A bench is a piece of exercise equipment used for strength training and plyometrics. The bench can be adjusted to target different muscle groups or to add variety to basic exercises. You can incorporate dumbbells, barbells or medicine balls into bench exercises to increase resistance. You can perform a total body workout routine with an exercise bench.
Barbell Chest Press
The barbell chest press works the chest and shoulder muscles. Lie back on the bench. Hold the barbell over your chest with your arms straight. Lower the barbell down toward your chest. Press the weight up until your arms are extended.

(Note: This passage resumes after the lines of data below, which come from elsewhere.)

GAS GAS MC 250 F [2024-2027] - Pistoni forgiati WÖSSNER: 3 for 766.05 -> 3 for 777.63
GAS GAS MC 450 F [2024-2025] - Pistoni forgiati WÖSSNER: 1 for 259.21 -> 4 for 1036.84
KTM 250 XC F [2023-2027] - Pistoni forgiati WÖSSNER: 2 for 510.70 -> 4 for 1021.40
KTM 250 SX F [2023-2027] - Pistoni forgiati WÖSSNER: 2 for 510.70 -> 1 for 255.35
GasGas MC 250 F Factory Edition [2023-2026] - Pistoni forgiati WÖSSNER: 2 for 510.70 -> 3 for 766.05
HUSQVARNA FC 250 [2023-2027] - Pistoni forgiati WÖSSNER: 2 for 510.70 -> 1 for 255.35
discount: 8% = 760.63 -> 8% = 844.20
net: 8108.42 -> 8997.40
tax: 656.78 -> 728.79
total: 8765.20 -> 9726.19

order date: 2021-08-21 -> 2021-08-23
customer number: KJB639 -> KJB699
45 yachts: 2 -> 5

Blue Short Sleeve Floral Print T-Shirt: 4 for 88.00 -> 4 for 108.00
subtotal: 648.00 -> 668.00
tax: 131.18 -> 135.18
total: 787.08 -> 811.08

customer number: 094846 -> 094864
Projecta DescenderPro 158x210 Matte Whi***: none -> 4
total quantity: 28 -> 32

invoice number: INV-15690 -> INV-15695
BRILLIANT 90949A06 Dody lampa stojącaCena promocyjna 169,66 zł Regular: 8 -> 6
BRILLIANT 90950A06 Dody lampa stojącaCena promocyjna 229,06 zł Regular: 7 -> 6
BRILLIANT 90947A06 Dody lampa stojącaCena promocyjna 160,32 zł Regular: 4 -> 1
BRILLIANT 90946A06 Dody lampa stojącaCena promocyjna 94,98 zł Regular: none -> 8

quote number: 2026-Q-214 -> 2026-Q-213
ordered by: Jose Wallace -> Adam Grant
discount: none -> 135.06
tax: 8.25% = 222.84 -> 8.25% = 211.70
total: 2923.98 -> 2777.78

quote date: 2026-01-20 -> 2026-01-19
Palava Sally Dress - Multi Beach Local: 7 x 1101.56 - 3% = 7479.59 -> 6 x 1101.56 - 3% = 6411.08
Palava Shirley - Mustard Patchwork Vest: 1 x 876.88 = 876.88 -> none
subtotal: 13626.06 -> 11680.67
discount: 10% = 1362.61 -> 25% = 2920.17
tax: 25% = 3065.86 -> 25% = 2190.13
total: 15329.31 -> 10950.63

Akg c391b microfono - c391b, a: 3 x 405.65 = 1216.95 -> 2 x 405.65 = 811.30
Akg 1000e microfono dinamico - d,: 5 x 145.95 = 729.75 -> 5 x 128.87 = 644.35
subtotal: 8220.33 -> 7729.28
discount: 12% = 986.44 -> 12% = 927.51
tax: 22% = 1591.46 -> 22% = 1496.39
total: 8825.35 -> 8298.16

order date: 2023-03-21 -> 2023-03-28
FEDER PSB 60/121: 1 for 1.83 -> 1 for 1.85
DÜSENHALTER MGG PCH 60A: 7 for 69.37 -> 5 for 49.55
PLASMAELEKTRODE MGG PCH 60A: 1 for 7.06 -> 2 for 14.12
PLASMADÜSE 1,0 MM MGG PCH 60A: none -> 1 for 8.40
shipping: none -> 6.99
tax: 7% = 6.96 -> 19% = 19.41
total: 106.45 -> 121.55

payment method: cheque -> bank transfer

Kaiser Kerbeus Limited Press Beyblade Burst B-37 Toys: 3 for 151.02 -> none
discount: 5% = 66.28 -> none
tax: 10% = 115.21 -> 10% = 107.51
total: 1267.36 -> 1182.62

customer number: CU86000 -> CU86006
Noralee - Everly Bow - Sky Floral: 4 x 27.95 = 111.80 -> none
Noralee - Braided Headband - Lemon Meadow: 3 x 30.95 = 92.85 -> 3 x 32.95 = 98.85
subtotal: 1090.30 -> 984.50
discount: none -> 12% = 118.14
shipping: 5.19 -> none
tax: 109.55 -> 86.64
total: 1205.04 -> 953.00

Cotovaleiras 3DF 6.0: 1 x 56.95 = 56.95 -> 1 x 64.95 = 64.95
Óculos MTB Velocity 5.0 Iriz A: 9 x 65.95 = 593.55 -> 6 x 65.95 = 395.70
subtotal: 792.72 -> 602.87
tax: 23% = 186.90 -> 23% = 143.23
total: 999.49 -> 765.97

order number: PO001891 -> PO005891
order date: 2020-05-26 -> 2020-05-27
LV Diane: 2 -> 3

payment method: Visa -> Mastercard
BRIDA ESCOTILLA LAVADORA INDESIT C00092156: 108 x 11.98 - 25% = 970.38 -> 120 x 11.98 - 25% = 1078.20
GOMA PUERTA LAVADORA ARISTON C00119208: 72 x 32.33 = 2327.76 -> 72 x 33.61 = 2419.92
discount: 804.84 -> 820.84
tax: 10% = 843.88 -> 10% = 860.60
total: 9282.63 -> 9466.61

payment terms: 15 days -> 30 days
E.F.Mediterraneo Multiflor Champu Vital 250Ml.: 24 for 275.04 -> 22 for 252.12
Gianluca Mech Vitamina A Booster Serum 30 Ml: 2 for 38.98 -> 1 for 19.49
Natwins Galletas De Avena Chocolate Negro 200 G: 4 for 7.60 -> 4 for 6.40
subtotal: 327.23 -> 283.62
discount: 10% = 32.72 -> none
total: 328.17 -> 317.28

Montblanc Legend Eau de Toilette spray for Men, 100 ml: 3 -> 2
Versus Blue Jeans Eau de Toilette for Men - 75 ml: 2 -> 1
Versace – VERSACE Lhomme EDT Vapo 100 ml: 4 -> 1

Repeat for four sets of 12 to 15 repetitions.
Single-arm Dumbbell Row
Single-arm dumbbell rows engage the upper back muscles. Place your right knee on the bench with your left foot on the floor. Rest your right hand on the edge of the bench in front of your right knee. Hold a dumbbell in your left hand with your left arm hanging perpendicular to the ground. Squeeze your left elbow back and up. Keep your elbow close to your body. Hold this position for one count. Release your arm down to the starting position. Repeat for four sets of 12 to 15 repetitions for each arm.
Single-leg Lunge
Single-leg lunges stimulate the quadriceps, hamstrings, glutes and calves. Stand in front of the bench with a dumbbell in each hand. Face your back to the bench. Place your left foot behind you on the bench. Lower your hips toward the ground until your right knee is bent at 90 degrees. Press yourself up and return to the starting position. Repeat for four sets of 12 to 15 repetitions for each leg.
Stability Ball Triceps Dip
Stability ball triceps dips target the triceps and shoulders. Sit on the bench with your hands placed by your hips and palms facing forward. Sit your feet on the stability ball. Lift your hips off of the bench so your hands are supporting your body weight. Lower your hips toward the ground until your elbows are bent at 90 degrees. Press up until your arms are straight. Repeat for four sets of 12 to 15 repetitions.